■ **WHAT IS EXPECTED**:
Reproduce, exactly as they appear, the line containing "in/ali krvnimi žilami)" and every line after it, ending with the last line of the records.

----------

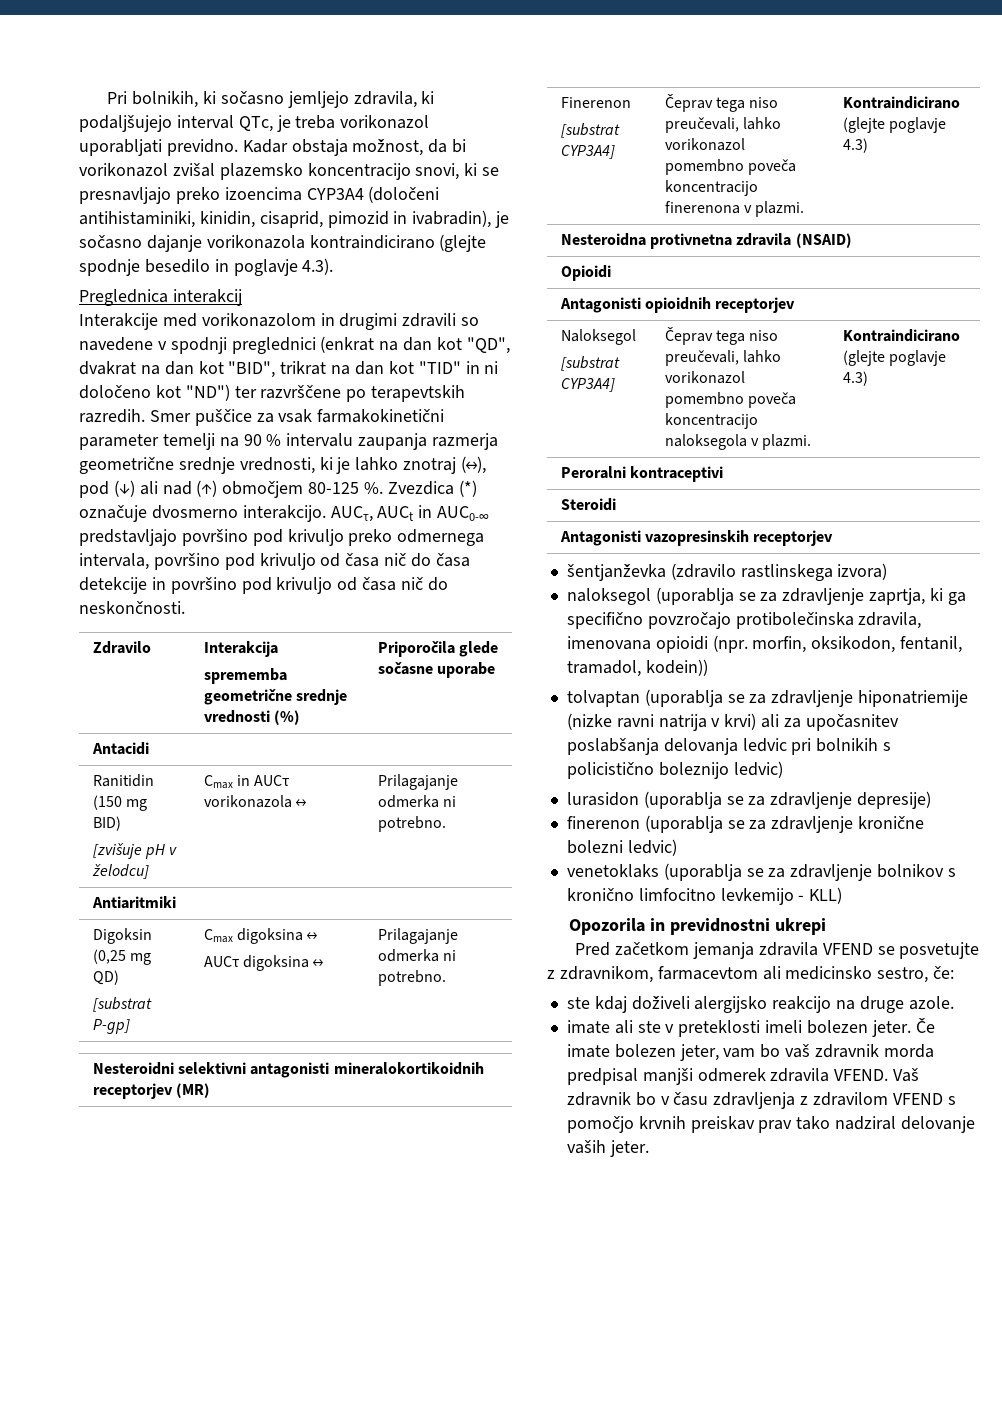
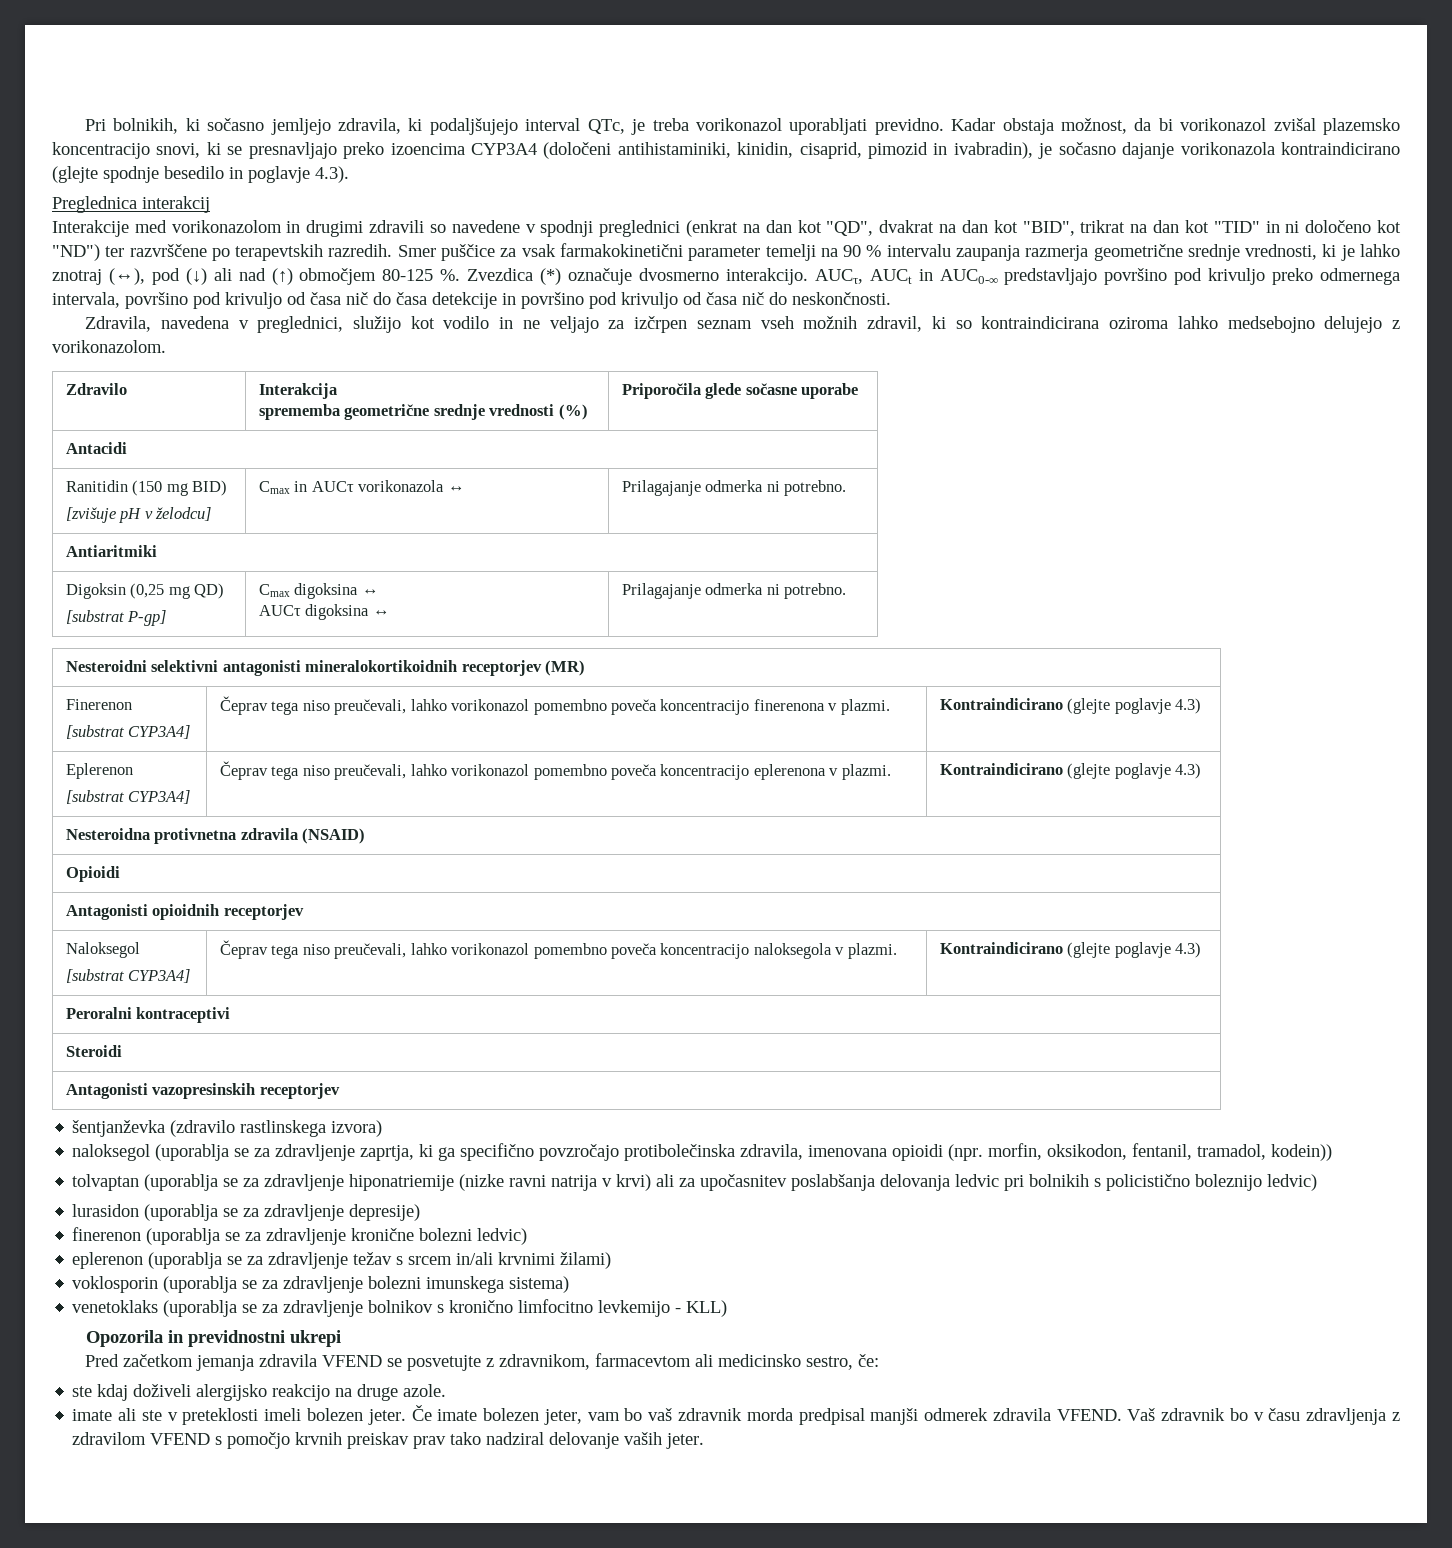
+ Zdravila, navedena v preglednici, služijo kot vodilo in ne veljajo za izčrpen seznam vseh možnih zdravil, ki so kontraindicirana oziroma lahko medsebojno delujejo z vorikonazolom.
+ Eplerenon
+ [substrat CYP3A4] | Čeprav tega niso preučevali, lahko vorikonazol pomembno poveča koncentracijo eplerenona v plazmi. | Kontraindicirano (glejte poglavje 4.3)
+ eplerenon (uporablja se za zdravljenje težav s srcem in/ali krvnimi žilami)
+ voklosporin (uporablja se za zdravljenje bolezni imunskega sistema)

----------

■ **RESULT OF THE EXERCISE**:
+ eplerenon (uporablja se za zdravljenje težav s srcem in/ali krvnimi žilami)
+ voklosporin (uporablja se za zdravljenje bolezni imunskega sistema)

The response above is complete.